The band performed the song live for the first time on June 22, 2011, in Angers, France, during the band's summer European leg of the Screaming Bloody Murder Tour. The song was since then performed at various other concerts, and although being an official single, the band does not perform it on every date. It was performed on and off until August 2011, and was not played again when the band resumed the tour in 2012.

==Critical reception==

The album has received generally mixed reviews since its release, with its darker tone and songwriting drawing varied reactions. In the site Metacritic, the album received a score of 47/100 based on 8 reviews.

Jonah Bayer of Alternative Press said: "While we believe Sum 41 has the potential to succeed without the power chords, the fact that only a handful of musical ideas are fully developed in the album is a frustrating experience to listen". Rock Sound remarked: "It is no longer a phenomenon but, Sum 41 have continued to mature as a pretty good band."

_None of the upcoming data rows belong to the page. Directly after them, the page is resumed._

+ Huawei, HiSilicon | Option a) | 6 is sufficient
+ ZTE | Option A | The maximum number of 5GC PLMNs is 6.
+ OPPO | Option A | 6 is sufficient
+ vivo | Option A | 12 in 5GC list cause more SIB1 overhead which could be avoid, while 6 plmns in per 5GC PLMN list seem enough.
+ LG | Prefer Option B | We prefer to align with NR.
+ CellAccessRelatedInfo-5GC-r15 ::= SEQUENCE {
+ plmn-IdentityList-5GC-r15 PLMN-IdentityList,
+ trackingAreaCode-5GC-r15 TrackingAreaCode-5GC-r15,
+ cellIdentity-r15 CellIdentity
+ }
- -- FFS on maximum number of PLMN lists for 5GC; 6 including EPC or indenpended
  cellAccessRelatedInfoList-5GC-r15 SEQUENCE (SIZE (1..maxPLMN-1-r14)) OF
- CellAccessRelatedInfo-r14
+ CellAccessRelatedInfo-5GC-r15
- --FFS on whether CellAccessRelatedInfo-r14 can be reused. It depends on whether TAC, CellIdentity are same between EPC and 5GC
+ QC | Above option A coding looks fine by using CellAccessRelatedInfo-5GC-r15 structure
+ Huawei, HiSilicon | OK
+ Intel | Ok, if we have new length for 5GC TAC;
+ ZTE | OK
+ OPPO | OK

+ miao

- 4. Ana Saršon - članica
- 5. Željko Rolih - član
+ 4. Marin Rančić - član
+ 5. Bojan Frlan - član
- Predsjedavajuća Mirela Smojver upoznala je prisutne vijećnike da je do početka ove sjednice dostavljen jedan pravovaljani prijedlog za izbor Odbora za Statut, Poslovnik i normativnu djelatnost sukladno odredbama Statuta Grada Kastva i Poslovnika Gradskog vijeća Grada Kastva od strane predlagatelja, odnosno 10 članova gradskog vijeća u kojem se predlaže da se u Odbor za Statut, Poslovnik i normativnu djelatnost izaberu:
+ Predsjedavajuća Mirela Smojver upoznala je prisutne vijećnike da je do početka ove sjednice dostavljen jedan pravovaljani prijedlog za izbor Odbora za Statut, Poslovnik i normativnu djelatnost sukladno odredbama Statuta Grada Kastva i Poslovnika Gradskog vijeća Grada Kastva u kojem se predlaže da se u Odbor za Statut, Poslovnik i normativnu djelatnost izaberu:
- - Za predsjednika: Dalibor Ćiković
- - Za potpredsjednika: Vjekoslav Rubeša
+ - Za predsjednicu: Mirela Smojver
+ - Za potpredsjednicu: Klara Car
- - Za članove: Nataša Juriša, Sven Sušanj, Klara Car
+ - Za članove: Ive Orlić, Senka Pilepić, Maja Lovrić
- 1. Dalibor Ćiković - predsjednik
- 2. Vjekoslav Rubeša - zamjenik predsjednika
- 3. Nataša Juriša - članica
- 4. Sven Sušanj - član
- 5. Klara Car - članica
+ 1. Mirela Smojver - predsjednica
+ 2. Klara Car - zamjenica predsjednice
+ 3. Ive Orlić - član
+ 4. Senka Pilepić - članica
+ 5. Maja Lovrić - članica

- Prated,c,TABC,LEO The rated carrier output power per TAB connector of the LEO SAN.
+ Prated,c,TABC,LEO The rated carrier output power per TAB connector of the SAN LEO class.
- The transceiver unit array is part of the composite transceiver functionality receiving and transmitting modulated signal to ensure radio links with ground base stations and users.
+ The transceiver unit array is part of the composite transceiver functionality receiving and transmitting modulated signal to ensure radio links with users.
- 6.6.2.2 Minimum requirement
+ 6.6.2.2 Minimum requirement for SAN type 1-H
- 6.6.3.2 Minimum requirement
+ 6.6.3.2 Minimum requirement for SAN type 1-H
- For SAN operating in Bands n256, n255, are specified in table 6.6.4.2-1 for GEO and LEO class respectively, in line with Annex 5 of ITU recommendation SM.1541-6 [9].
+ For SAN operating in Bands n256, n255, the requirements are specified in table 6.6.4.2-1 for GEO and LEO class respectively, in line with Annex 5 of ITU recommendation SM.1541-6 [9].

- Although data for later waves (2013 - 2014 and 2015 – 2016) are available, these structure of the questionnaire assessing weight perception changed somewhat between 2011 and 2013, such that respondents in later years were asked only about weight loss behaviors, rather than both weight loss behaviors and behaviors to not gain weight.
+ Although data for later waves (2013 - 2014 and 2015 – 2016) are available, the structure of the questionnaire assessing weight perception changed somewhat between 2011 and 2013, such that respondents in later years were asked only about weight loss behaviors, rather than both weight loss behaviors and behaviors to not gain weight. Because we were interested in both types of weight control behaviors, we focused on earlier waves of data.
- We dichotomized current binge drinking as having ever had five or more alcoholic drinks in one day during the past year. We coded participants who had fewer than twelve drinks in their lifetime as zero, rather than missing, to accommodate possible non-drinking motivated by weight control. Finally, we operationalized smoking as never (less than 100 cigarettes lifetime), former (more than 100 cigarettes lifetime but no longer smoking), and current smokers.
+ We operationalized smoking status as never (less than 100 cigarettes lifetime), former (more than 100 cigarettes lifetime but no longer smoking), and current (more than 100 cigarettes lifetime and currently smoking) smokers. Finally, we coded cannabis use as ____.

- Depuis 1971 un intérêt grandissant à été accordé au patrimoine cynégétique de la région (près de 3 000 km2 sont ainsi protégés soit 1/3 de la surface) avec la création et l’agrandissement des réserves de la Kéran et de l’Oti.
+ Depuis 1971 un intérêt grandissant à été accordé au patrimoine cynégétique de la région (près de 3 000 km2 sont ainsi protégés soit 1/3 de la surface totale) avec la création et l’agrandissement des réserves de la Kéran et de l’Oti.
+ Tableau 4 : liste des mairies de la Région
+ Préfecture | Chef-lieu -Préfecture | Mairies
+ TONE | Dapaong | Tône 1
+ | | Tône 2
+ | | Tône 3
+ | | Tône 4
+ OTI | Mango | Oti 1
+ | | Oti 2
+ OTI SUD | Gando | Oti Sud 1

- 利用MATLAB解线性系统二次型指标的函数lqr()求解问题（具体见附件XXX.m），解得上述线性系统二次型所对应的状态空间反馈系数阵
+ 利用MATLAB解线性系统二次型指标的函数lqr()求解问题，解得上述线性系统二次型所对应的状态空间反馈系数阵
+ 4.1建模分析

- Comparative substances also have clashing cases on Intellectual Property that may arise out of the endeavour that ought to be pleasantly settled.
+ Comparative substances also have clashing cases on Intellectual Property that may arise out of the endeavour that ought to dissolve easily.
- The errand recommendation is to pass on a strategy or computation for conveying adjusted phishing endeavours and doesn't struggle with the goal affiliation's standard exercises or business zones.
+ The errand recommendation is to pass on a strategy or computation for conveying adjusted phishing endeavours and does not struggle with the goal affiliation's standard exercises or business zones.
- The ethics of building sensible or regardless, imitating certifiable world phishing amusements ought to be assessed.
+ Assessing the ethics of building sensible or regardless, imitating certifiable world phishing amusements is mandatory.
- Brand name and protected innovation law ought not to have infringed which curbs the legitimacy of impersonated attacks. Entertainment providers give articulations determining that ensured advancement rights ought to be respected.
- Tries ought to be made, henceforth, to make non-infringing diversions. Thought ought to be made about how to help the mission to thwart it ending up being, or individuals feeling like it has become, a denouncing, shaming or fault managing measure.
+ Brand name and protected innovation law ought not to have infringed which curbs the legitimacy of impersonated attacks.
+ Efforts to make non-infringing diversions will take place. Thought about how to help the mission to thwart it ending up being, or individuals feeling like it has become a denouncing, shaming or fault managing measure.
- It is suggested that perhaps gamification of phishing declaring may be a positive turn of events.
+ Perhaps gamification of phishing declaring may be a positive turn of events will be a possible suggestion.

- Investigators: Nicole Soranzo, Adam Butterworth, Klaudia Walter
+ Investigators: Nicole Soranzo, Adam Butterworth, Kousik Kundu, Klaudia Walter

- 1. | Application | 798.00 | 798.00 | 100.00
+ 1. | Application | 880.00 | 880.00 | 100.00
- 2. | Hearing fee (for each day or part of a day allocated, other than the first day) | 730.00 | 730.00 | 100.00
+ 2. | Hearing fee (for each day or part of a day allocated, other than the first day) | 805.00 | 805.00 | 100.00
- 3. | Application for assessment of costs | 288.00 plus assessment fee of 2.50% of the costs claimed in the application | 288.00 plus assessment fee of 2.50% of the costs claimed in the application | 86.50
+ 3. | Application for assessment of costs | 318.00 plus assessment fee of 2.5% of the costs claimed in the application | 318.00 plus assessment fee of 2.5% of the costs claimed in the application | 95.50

On the other hand, Sputnikmusic called the album "Revolting, messy, lazy, and undeniably Sum 41."

Grace Duffy of Under the Gun said:

Screaming Bloody Murder takes things up a notch, with a forceful and cutting rhythm and vocals to match. The undercurrent of rage and disillusionment is one that echoes throughout the record, and the band capture it well here.

Professional ratings
Aggregate scores
| Source | Rating |
| Metacritic | 47/100 |
Review scores
| Source | Rating |
| AbsolutePunk | 76% |
| AllMusic | Star Half star |
| Alternative Press | Star Half star |
| Entertainment Weekly | C+ |
| IGN | 8/10 |
| Kerrang! | Star |
| Now | Star |
| Rock Sound | 7/10 |
| Rolling Stone | Star |
| Sputnikmusic | 1.5/5 |

===Accolades===
Sum 41 was nominated for the 2011 Grammy Award for Best Hard Rock/Metal Performance for the song "Blood in My Eyes", but they lost to Foo Fighters.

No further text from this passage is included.